L-Hydro valved porcine xenografts were used in three children: Patient 1 - A one-month-old child weighting 3.5 kg with tetralogy of Fallot was submitted to the closing of a interventricular communication (IVC) and the placement of a 11-mm valved porcine xenograft in the pulmonary position (Figure 2). Patient 2 - A ten-month-old child weighting 7 kg with tetralogy of Fallot was submitted to interventricular communication repair with the placement of a 15-mm valved porcine xenograft in the pulmonary position. Patient 3 - A four-month-old infant weighting 3.3 kg with pulmonary atresia and type-A interventricular communication was submitted to interventricular communication repair with the placement of a 13-mm valved porcine xenograft in the pulmonary position.

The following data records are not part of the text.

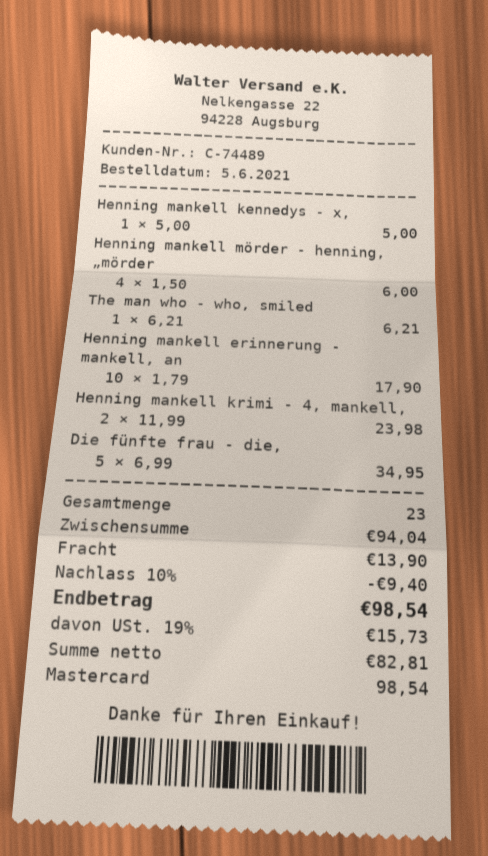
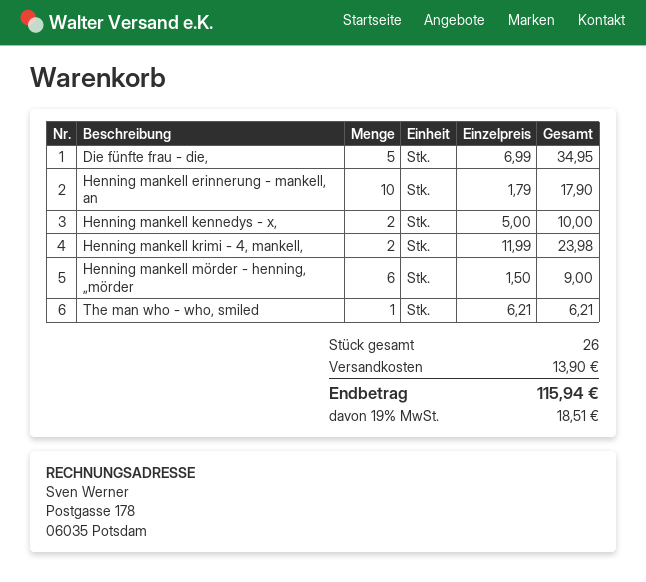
Henning mankell kennedys - x,: 1 x 5.00 = 5.00 -> 2 x 5.00 = 10.00
Henning mankell mörder - henning, „mörder: 4 x 1.50 = 6.00 -> 6 x 1.50 = 9.00
total quantity: 23 -> 26
discount: 10% = 9.40 -> none
tax: 19% = 15.73 -> 19% = 18.51
total: 98.54 -> 115.94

The evolutions of the three children in the intensive care unit and on the ward were uneventful and they were discharged from hospital in good clinical conditions. Colored Doppler examinations performed in the immediate postoperative period showed excellent results, with good functioning of the valve graft.

Based on this initial group, a study protocol with comparative measurements of size and functionality of the valved porcine xenograft was established.

The clinical evolution of the patients was satisfactory and providing basis for a multicentric study aiming at evaluating this new type of valved graft, that has a potential for growth. The good preliminary immediate results must be reproduced using a larger number of patients and followed up over the middle- and long-terms to reach a definitive conclusion on the possible of using this graft.

REFERENCES

1. Shen M, Carpentier S, Berrebi AT, Chen L, Martineti B, Carpentier A. Protein adsorption of calcifield and noncalcified valvular bioprostheses after human implantation. Ann. Thorac. Surg 2001; 71: 406-7. Supplement.

2. Champsaur G, Robin J, Curtil A, Tronc F, Vedrinne C, Sassolas F et al. Long-term clinical and hemodynamic evaluation of porcine valved conduits implanted from the right ventricle to the pulmonary artery. J Thorac Cardiovasc Surg 1998; 116 (5): 793-804.

3. Hawkins JA, Breinholt JP, Lambert LM, Fuller TC, Profaizer T, McGough EC, et al. Class I and class II anti-HLA antibodies after implantation of cryopreserved allograft material in pediatric patients. J Thorac Cardiovasc Surg 2000; 119 (2): 324-30.

4. Shinoka T, Shum-tim D, Ma PX, Tanel RE, Isogai N, Langer R, et al. Creation of viable pulmonary artery autografts through tissue engineering. J. Thorac. Cardiovasc. Surg 1998;115:536-46, 1998.

5. Corno AF, Qanadli SD, Sekarski N, Artemisia S, Hurni M, Tozzi P, et al. Bovine valved xenograft in pulmonary position: medium-term follow-up with excellent hemodynamics and freedom from calcification. Ann Thorac Surg 2004; 78 (4): 1382-8.

6. Costa FDA, Dohmen P, Lopes SV, Pohl F, Vilani R, Vieira E, et al. Estudo experimental com homoenxertos valvares descelularizados: a prótese do futuro. Rev. Bras. Cir. Cardiovasc 2004; 19 (1): 74-82.